**YOUR OBJECTIVE**
Copy each line below exactly.

BEGIN RECORD EXTRACTS

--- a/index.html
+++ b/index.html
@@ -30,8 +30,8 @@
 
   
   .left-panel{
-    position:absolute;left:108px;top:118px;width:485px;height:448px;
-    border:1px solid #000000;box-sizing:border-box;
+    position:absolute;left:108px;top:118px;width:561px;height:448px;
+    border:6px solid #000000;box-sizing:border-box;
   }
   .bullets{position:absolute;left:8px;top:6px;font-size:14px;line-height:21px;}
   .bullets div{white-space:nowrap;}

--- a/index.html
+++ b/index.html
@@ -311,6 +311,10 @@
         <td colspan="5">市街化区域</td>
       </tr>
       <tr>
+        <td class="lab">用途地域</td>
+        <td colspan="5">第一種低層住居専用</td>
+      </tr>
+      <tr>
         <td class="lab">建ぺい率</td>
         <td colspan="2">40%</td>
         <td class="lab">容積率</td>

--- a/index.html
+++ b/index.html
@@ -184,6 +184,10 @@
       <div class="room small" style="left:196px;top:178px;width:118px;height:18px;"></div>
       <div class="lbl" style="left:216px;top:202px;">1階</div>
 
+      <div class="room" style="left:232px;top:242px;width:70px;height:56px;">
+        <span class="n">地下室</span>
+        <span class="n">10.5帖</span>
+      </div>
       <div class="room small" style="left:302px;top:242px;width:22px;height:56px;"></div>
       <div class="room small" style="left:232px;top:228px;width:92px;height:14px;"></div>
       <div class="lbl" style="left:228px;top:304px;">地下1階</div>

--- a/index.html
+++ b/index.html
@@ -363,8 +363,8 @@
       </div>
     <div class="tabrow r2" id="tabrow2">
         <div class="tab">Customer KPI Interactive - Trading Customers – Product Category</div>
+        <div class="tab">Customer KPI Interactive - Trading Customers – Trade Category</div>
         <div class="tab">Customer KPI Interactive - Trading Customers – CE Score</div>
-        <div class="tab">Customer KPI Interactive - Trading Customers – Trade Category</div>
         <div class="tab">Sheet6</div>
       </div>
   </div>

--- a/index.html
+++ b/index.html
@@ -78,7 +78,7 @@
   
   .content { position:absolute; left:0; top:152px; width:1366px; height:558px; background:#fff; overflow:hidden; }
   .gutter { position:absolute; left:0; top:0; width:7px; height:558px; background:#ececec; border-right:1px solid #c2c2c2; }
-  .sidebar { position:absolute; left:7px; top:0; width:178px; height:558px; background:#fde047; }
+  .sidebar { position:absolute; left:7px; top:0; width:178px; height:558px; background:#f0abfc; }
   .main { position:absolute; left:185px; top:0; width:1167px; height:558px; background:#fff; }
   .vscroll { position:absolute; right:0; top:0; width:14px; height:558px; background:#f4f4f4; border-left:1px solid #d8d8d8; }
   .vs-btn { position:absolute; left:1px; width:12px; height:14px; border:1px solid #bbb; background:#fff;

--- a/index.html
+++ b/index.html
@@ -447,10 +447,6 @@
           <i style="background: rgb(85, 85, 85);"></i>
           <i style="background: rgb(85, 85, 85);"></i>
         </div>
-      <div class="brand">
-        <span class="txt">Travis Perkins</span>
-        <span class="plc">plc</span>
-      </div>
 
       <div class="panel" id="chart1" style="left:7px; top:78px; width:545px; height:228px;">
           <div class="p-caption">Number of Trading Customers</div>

END RECORD EXTRACTS

**OUTPUT FOR THIS EXERCISE**
--- a/index.html
+++ b/index.html
@@ -30,8 +30,8 @@
 
   
   .left-panel{
-    position:absolute;left:108px;top:118px;width:485px;height:448px;
-    border:1px solid #000000;box-sizing:border-box;
+    position:absolute;left:108px;top:118px;width:561px;height:448px;
+    border:6px solid #000000;box-sizing:border-box;
   }
   .bullets{position:absolute;left:8px;top:6px;font-size:14px;line-height:21px;}
   .bullets div{white-space:nowrap;}

--- a/index.html
+++ b/index.html
@@ -311,6 +311,10 @@
         <td colspan="5">市街化区域</td>
       </tr>
       <tr>
+        <td class="lab">用途地域</td>
+        <td colspan="5">第一種低層住居専用</td>
+      </tr>
+      <tr>
         <td class="lab">建ぺい率</td>
         <td colspan="2">40%</td>
         <td class="lab">容積率</td>

--- a/index.html
+++ b/index.html
@@ -184,6 +184,10 @@
       <div class="room small" style="left:196px;top:178px;width:118px;height:18px;"></div>
       <div class="lbl" style="left:216px;top:202px;">1階</div>
 
+      <div class="room" style="left:232px;top:242px;width:70px;height:56px;">
+        <span class="n">地下室</span>
+        <span class="n">10.5帖</span>
+      </div>
       <div class="room small" style="left:302px;top:242px;width:22px;height:56px;"></div>
       <div class="room small" style="left:232px;top:228px;width:92px;height:14px;"></div>
       <div class="lbl" style="left:228px;top:304px;">地下1階</div>

--- a/index.html
+++ b/index.html
@@ -363,8 +363,8 @@
       </div>
     <div class="tabrow r2" id="tabrow2">
         <div class="tab">Customer KPI Interactive - Trading Customers – Product Category</div>
+        <div class="tab">Customer KPI Interactive - Trading Customers – Trade Category</div>
         <div class="tab">Customer KPI Interactive - Trading Customers – CE Score</div>
-        <div class="tab">Customer KPI Interactive - Trading Customers – Trade Category</div>
         <div class="tab">Sheet6</div>
       </div>
   </div>

--- a/index.html
+++ b/index.html
@@ -78,7 +78,7 @@
   
   .content { position:absolute; left:0; top:152px; width:1366px; height:558px; background:#fff; overflow:hidden; }
   .gutter { position:absolute; left:0; top:0; width:7px; height:558px; background:#ececec; border-right:1px solid #c2c2c2; }
-  .sidebar { position:absolute; left:7px; top:0; width:178px; height:558px; background:#fde047; }
+  .sidebar { position:absolute; left:7px; top:0; width:178px; height:558px; background:#f0abfc; }
   .main { position:absolute; left:185px; top:0; width:1167px; height:558px; background:#fff; }
   .vscroll { position:absolute; right:0; top:0; width:14px; height:558px; background:#f4f4f4; border-left:1px solid #d8d8d8; }
   .vs-btn { position:absolute; left:1px; width:12px; height:14px; border:1px solid #bbb; background:#fff;

--- a/index.html
+++ b/index.html
@@ -447,10 +447,6 @@
           <i style="background: rgb(85, 85, 85);"></i>
           <i style="background: rgb(85, 85, 85);"></i>
         </div>
-      <div class="brand">
-        <span class="txt">Travis Perkins</span>
-        <span class="plc">plc</span>
-      </div>
 
       <div class="panel" id="chart1" style="left:7px; top:78px; width:545px; height:228px;">
           <div class="p-caption">Number of Trading Customers</div>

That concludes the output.